REQUIRED WORK: What lines below contain the string "sudo"? List them all.

### EXERCISE MATERIALS ###

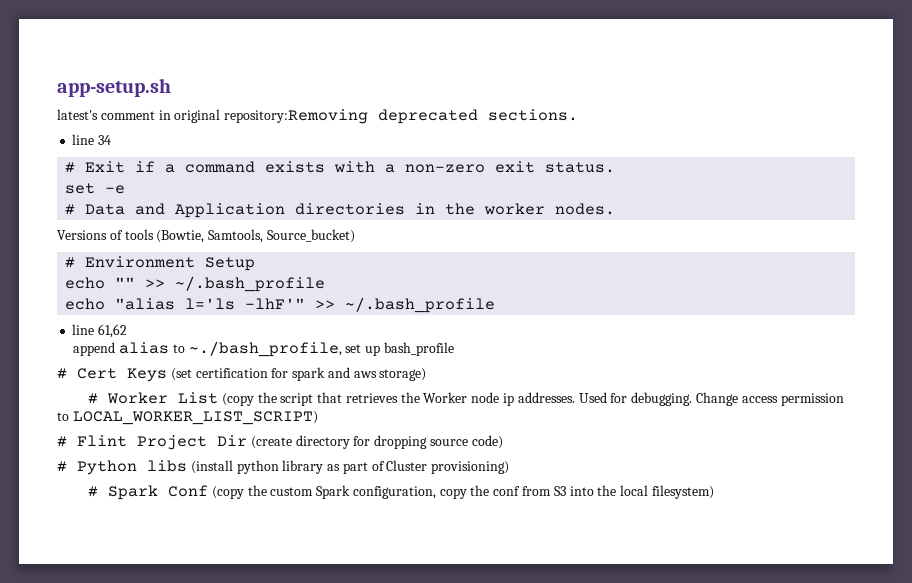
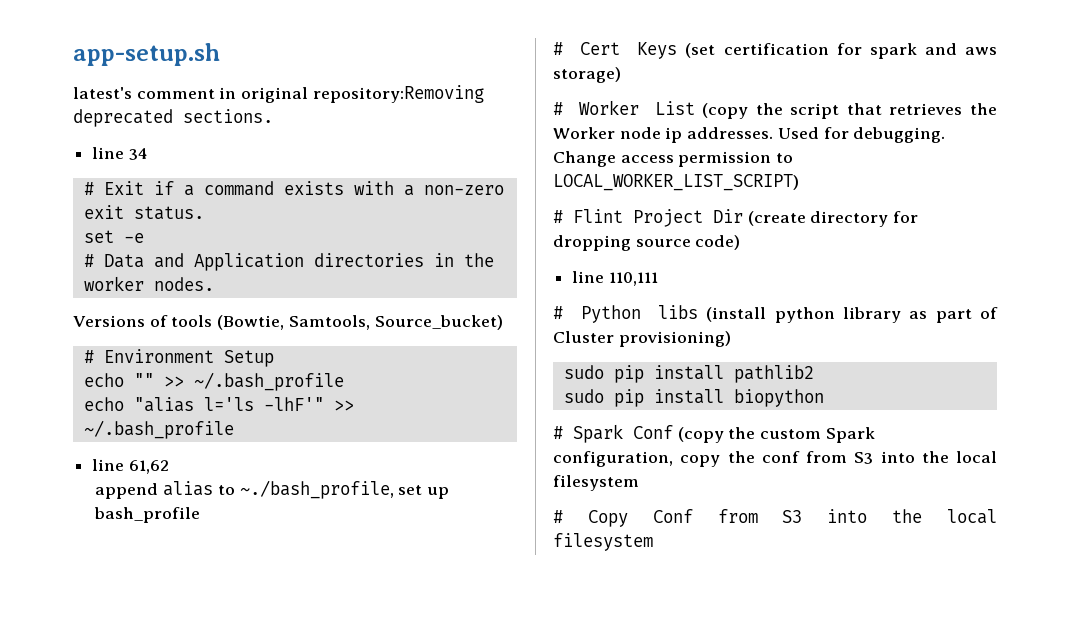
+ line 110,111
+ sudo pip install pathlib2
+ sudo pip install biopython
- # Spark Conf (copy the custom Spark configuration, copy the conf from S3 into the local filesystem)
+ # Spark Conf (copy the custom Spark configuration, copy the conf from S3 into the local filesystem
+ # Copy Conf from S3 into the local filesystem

###
### EXERCISE MATERIALS ###

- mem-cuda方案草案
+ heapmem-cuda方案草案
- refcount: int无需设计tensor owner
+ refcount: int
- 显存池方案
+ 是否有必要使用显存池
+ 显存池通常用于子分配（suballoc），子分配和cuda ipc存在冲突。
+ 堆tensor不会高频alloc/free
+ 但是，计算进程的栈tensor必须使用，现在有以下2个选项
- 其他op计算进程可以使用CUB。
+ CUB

###
### EXERCISE MATERIALS ###

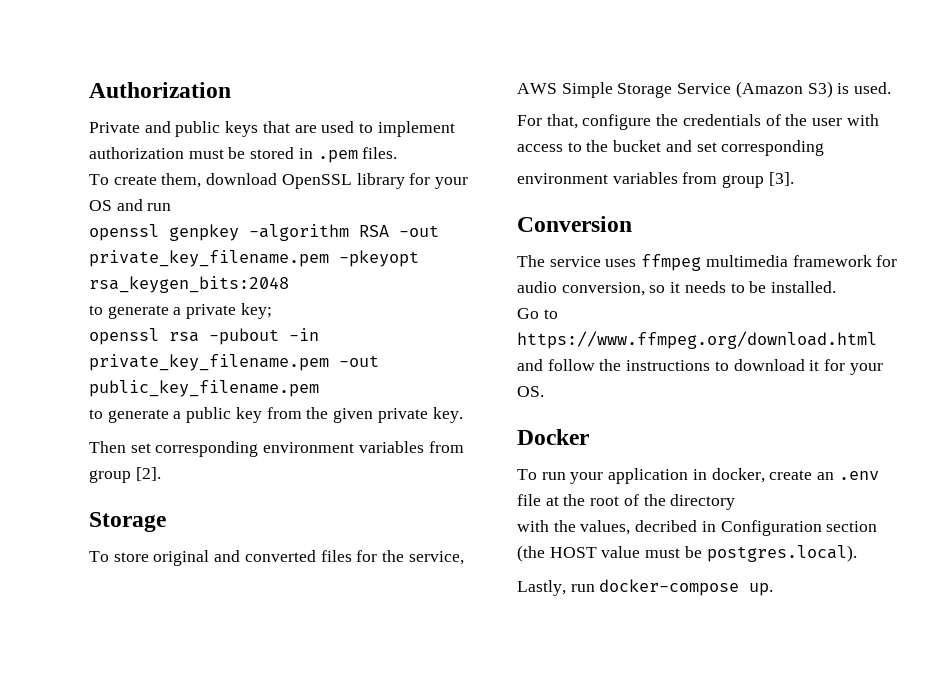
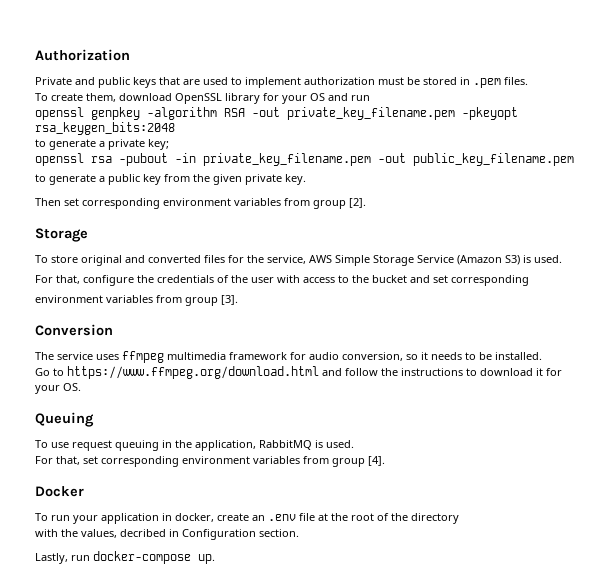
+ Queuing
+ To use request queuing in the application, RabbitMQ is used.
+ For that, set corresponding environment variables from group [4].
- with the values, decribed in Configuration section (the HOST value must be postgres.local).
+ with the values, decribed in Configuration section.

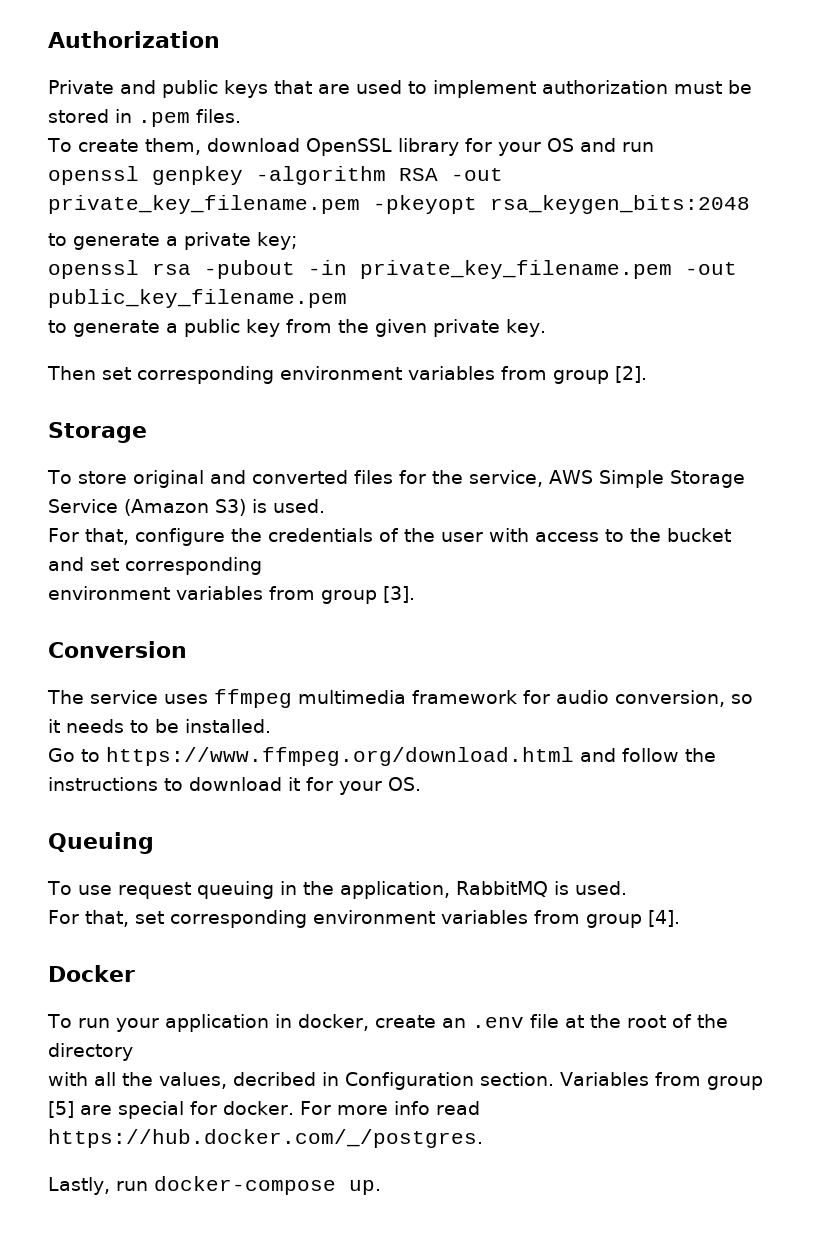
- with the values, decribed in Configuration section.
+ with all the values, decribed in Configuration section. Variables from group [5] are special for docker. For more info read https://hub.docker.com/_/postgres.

###

EXERCISE OUTPUT:
+ sudo pip install pathlib2
+ sudo pip install biopython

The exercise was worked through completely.